Subscription Required. Please recommend JoVE to your librarian.

Discussion

In dit artikel beschrijven we een vereenvoudigde workflow voor miRNA expressie profilering in gearchiveerd FFPE of vers bevroren prostaatkanker klinische weefsels. Bij prostaatkanker, een aantal studies suggereren een belangrijke rol van microRNAs bij prostaatkanker initiatie, progressie en metastase. Echter, vaak tegenstrijdige resultaten verkregen op een specifieke miRNA 22 sinds de miRNA extractie en analyse methoden verschillen sterk. Gezien de opkomende onderzocht van de mogelijke toepassing van miRNAs als alternatieve prostaatkanker biomarkers voor prostaatkanker prognose, diagnose en therapie, is er behoefte aan miRNA expressieprofielen nauwkeurig kwantificeren klinische weefsels.

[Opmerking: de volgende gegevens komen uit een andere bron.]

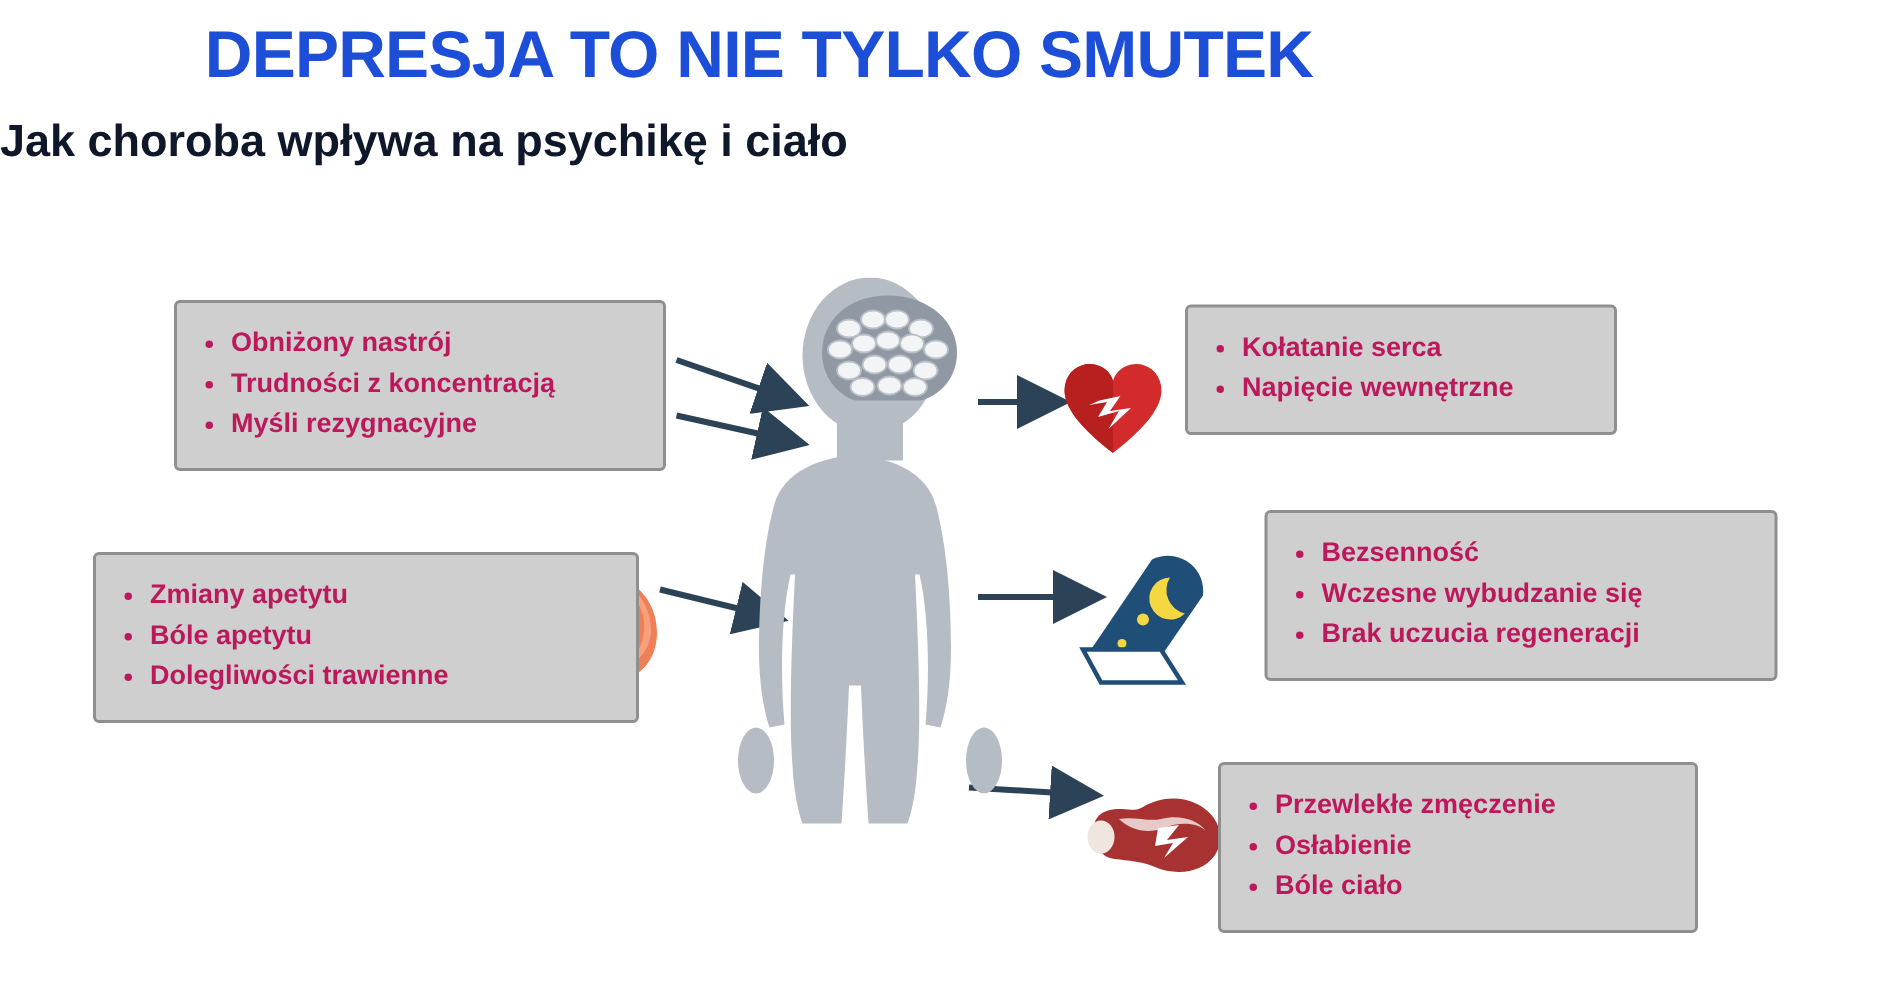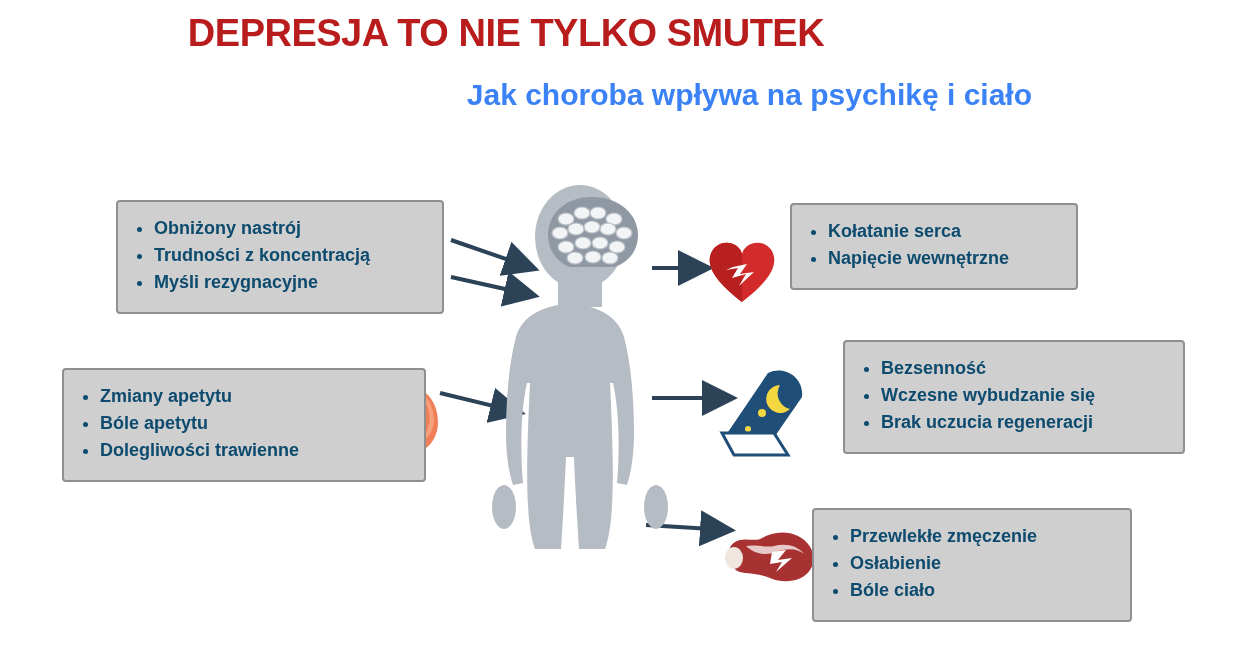"DEPRESJA TO NIE TYLKO SMUTEK" .title { color: #b91c1c -> #1d4ed8; font-size: 38px -> 44px }
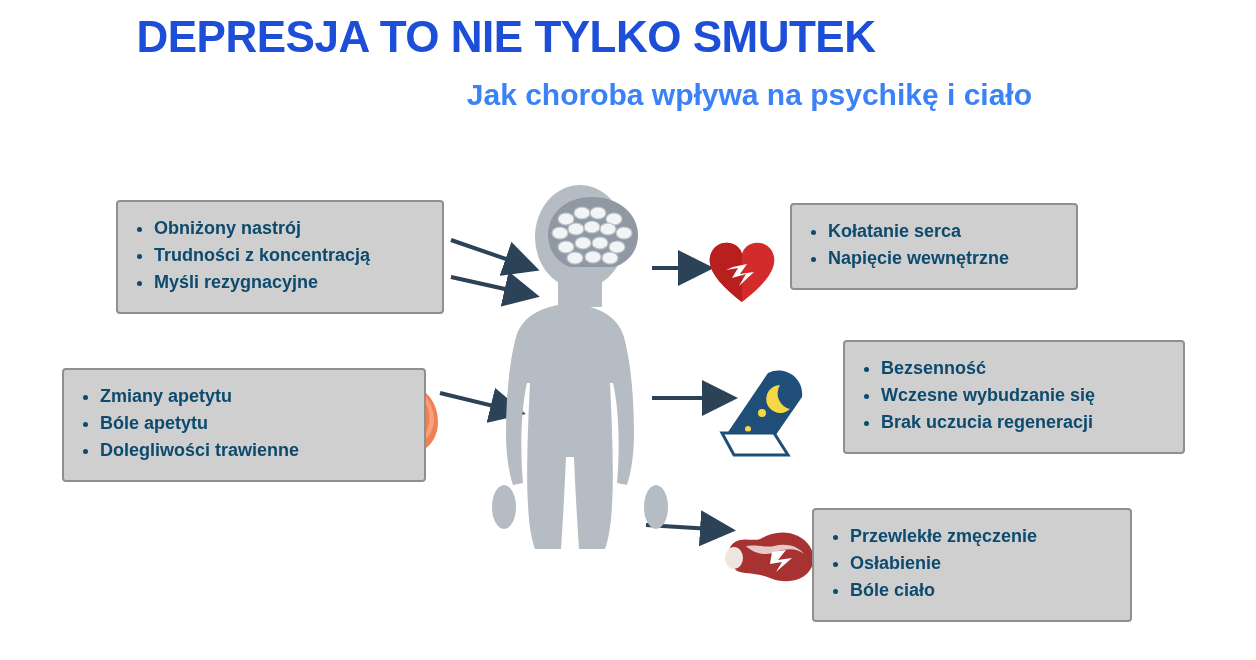"Jak choroba wpływa na psychikę" .subtitle { color: #3b82f6 -> #0f172a; text-align: right -> left }
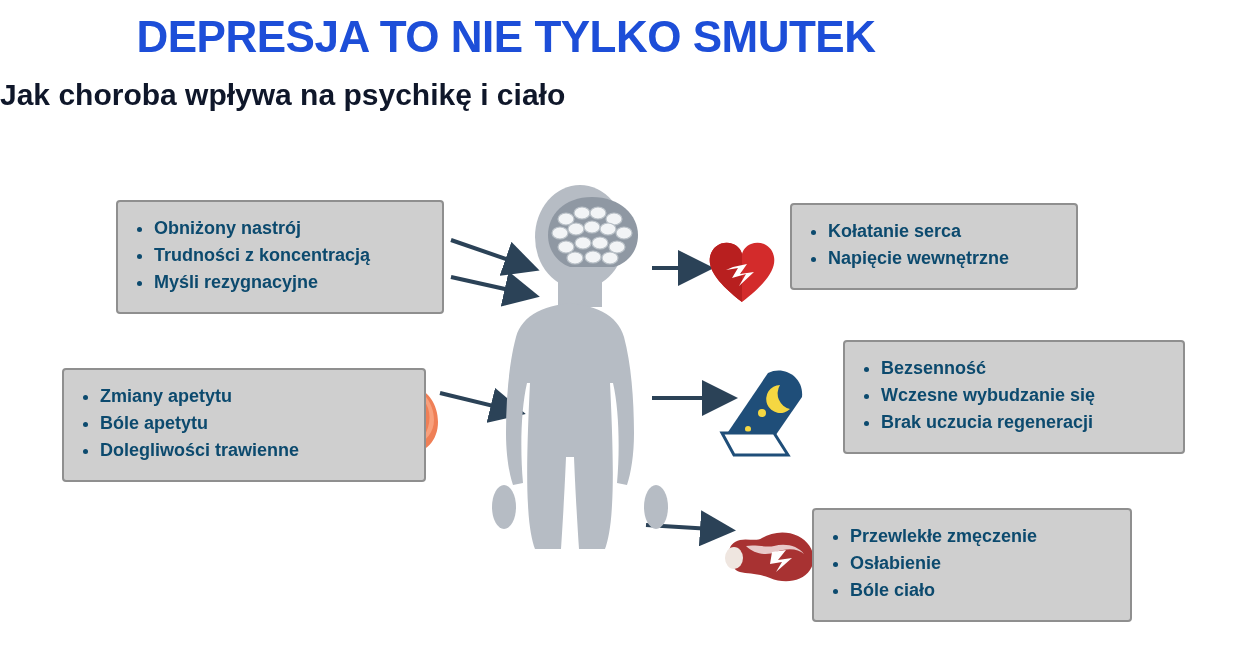"Obniżony nastrój" .box li { color: #0c4a6e -> #be185d }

We gebruiken een combinatie van kwantitatieve real-time PCR en in situ hybridisatie voor miRNA analyses van prostaatkanker klinische monsters. Binnen deze workflow, we geoptimaliseerd de bestaande methodieken voor miRNA extractie, expressie analyse door Taqman primer op basis van RT-PCR en ISH-analyses door LNA sondes. Gedurende de gehele workflow, is het van het grootste belang dat RNase vrij milieu te handhaven. Alle reagentia / oplossingen gebruikt, moet vrij worden RNase en extra voorzichtigheid moet worden betracht bij de behandeling van RNA en andere reagentia. Alle real-time reacties moeten worden opgezet op het ijs om RNA degradatie te minimaliseren.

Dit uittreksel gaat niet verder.